User interface change data:
________________________________________
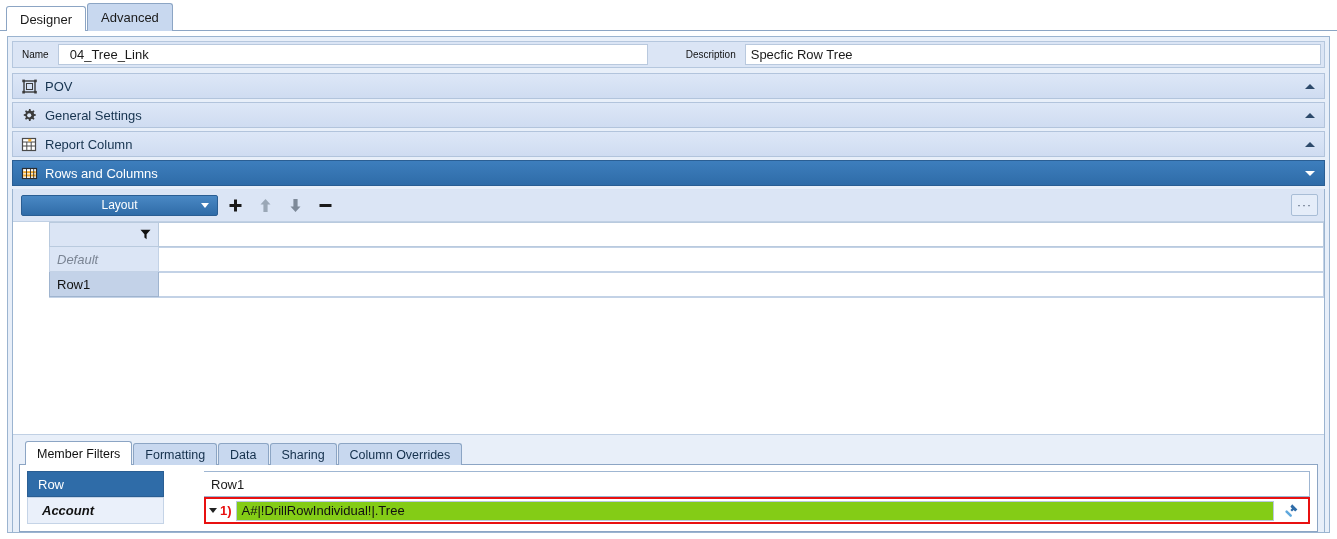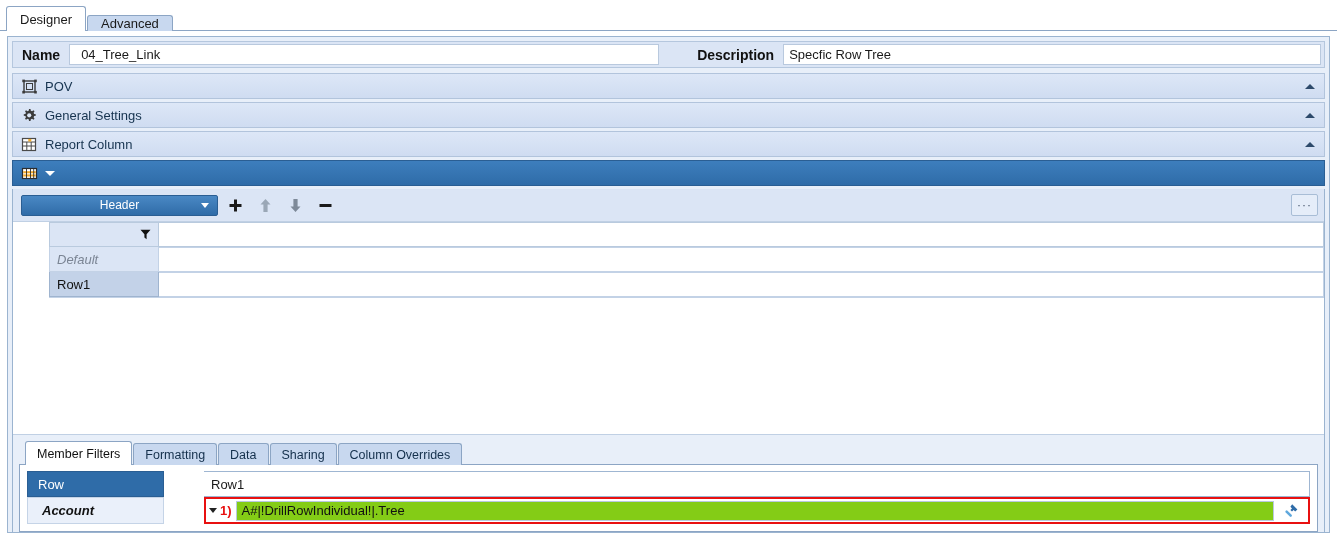--- a/index.html
+++ b/index.html
@@ -23,21 +23,21 @@
     padding-left: 6px;
   }
   .tabstrip::after {
     content: "";
     position: absolute;
     left: 0; right: 0; bottom: 0;
     height: 1px;
     background: #8ca5c4;
   }
   .top-tab {
-    height: 16px;
+    height: 28px;
     padding: 0 13px;
     display: flex;
     align-items: center;
     font-size: 13px;
     border: 1px solid #8ca5c4;
     border-bottom: none;
     border-radius: 3px 3px 0 0;
     background: #c8d8ef;
     color: #1a1a1a;
     margin-right: 1px;
@@ -70,22 +70,22 @@
   
   .namebar {
     display: flex;
     align-items: center;
     height: 27px;
     background: #dbe5f5;
     border: 1px solid #b5c7de;
     margin-bottom: 5px;
   }
   .field-label {
-    font-weight: bold;
-    font-size: 14px;
+    font-weight: normal;
+    font-size: 10px;
     padding: 0 9px;
     white-space: nowrap;
     color: #111111;
   }
   .field-input {
     height: 21px;
     background: #ffffff;
     border: 1px solid #b9c9de;
     display: flex;
     align-items: center;
@@ -452,28 +452,29 @@
 
   <div class="section expanded">
     <svg class="section-icon" viewBox="0 0 17 15">
       <rect x="1.5" y="2.5" width="14" height="10" fill="#ffffff" stroke="#2d2d2d" stroke-width="1.2"></rect>
       <rect x="2.2" y="5.2" width="12.6" height="2.1" fill="#f0a92c"></rect>
       <rect x="2.2" y="8.4" width="12.6" height="2.1" fill="#f0a92c"></rect>
       <line x1="5.5" y1="2.5" x2="5.5" y2="12.5" stroke="#2d2d2d" stroke-width="0.9"></line>
       <line x1="9.5" y1="2.5" x2="9.5" y2="12.5" stroke="#2d2d2d" stroke-width="0.9"></line>
       <line x1="12.7" y1="2.5" x2="12.7" y2="12.5" stroke="#2d2d2d" stroke-width="0.9"></line>
     </svg>
+    <span class="section-title">Rows and Columns</span>
     <span class="chev down"></span>
   </div>
 
   <div class="rc-body">
 
     <div class="rc-toolbar">
       <div class="layout-btn">
-        <span>Header</span>
+        <span>Layout</span>
         <span class="ddarrow"></span>
       </div>
       <div class="tb-btn">
         <svg width="15" height="15" viewBox="0 0 15 15">
           <rect x="6" y="1.5" width="3" height="12" fill="#1a1a1a"></rect>
           <rect x="1.5" y="6" width="12" height="3" fill="#1a1a1a"></rect>
         </svg>
       </div>
       <div class="tb-btn">
         <svg width="13" height="15" viewBox="0 0 13 15">

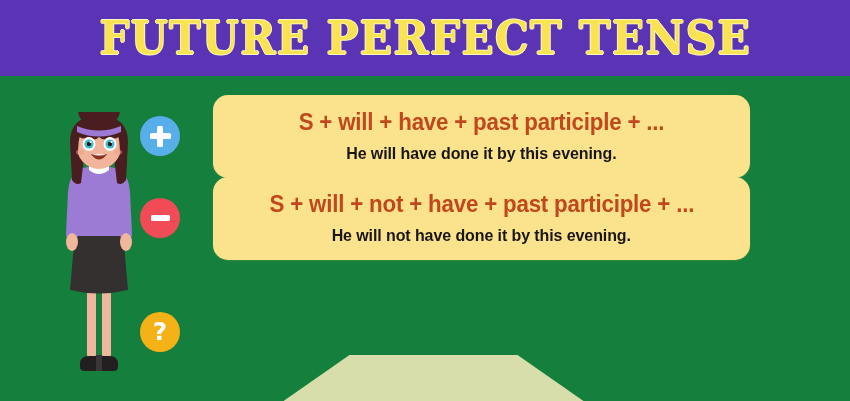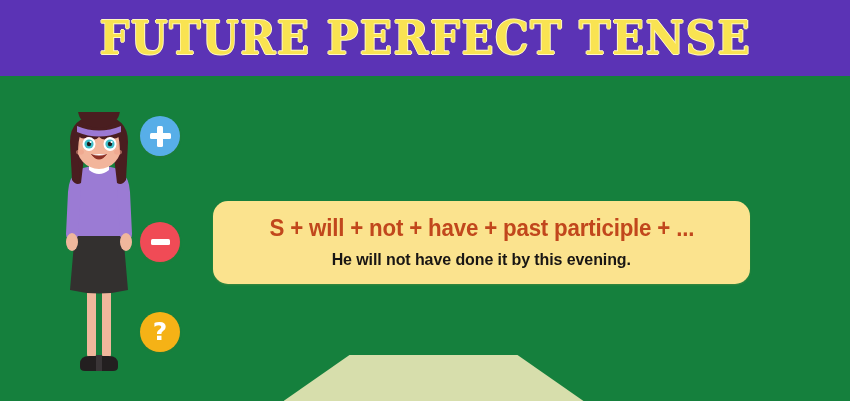--- a/index.html
+++ b/index.html
@@ -74,21 +74,21 @@
   
   .row {
     position: absolute;
     left: 140px;
     width: 610px;
     height: 84px;
     display: flex;
     align-items: center;
   }
   #row-0 { top: 94px; }
-  #row-1 { top: 200px; }
+  #row-1 { top: 176px; }
   #row-2 { top: 290px; }
 
   .badge {
     position: relative;
     flex: 0 0 auto;
     width: 40px;
     height: 40px;
     border-radius: 50%;
     margin-right: 33px;
     display: flex;
@@ -217,20 +217,24 @@
       <ellipse cx="36" cy="40" rx="4" ry="2.6" fill="#EC9E86" opacity="0.55"></ellipse>
       <ellipse cx="74" cy="40" rx="4" ry="2.6" fill="#EC9E86" opacity="0.55"></ellipse>
     </svg>
   </div>
 
   <div class="row" id="row-0">
     <div class="badge" style="background:#57AEE8">
       <span class="glyph-plus-h"></span>
       <span class="glyph-plus-v"></span>
     </div>
+    <div class="card">
+      <div class="formula">S + will + have + past participle + ...</div>
+      <div class="example">He will have done it by this evening.</div>
+    </div>
   </div>
 
   <div class="row" id="row-1">
     <div class="badge" style="background:#F04B56">
       <span class="glyph-minus"></span>
     </div>
     <div class="card">
       <div class="formula">S + will + not + have + past participle + ...</div>
       <div class="example">He will not have done it by this evening.</div>
     </div>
________________________________________
What the exercise asks: Only the lines from the start of the records above through the line containing "-452,28 +452,29 @@" should be returned, exactly and with both ends, please; the pictures stay out.

Solved problem:
--- a/index.html
+++ b/index.html
@@ -23,21 +23,21 @@
     padding-left: 6px;
   }
   .tabstrip::after {
     content: "";
     position: absolute;
     left: 0; right: 0; bottom: 0;
     height: 1px;
     background: #8ca5c4;
   }
   .top-tab {
-    height: 16px;
+    height: 28px;
     padding: 0 13px;
     display: flex;
     align-items: center;
     font-size: 13px;
     border: 1px solid #8ca5c4;
     border-bottom: none;
     border-radius: 3px 3px 0 0;
     background: #c8d8ef;
     color: #1a1a1a;
     margin-right: 1px;
@@ -70,22 +70,22 @@
   
   .namebar {
     display: flex;
     align-items: center;
     height: 27px;
     background: #dbe5f5;
     border: 1px solid #b5c7de;
     margin-bottom: 5px;
   }
   .field-label {
-    font-weight: bold;
-    font-size: 14px;
+    font-weight: normal;
+    font-size: 10px;
     padding: 0 9px;
     white-space: nowrap;
     color: #111111;
   }
   .field-input {
     height: 21px;
     background: #ffffff;
     border: 1px solid #b9c9de;
     display: flex;
     align-items: center;
@@ -452,28 +452,29 @@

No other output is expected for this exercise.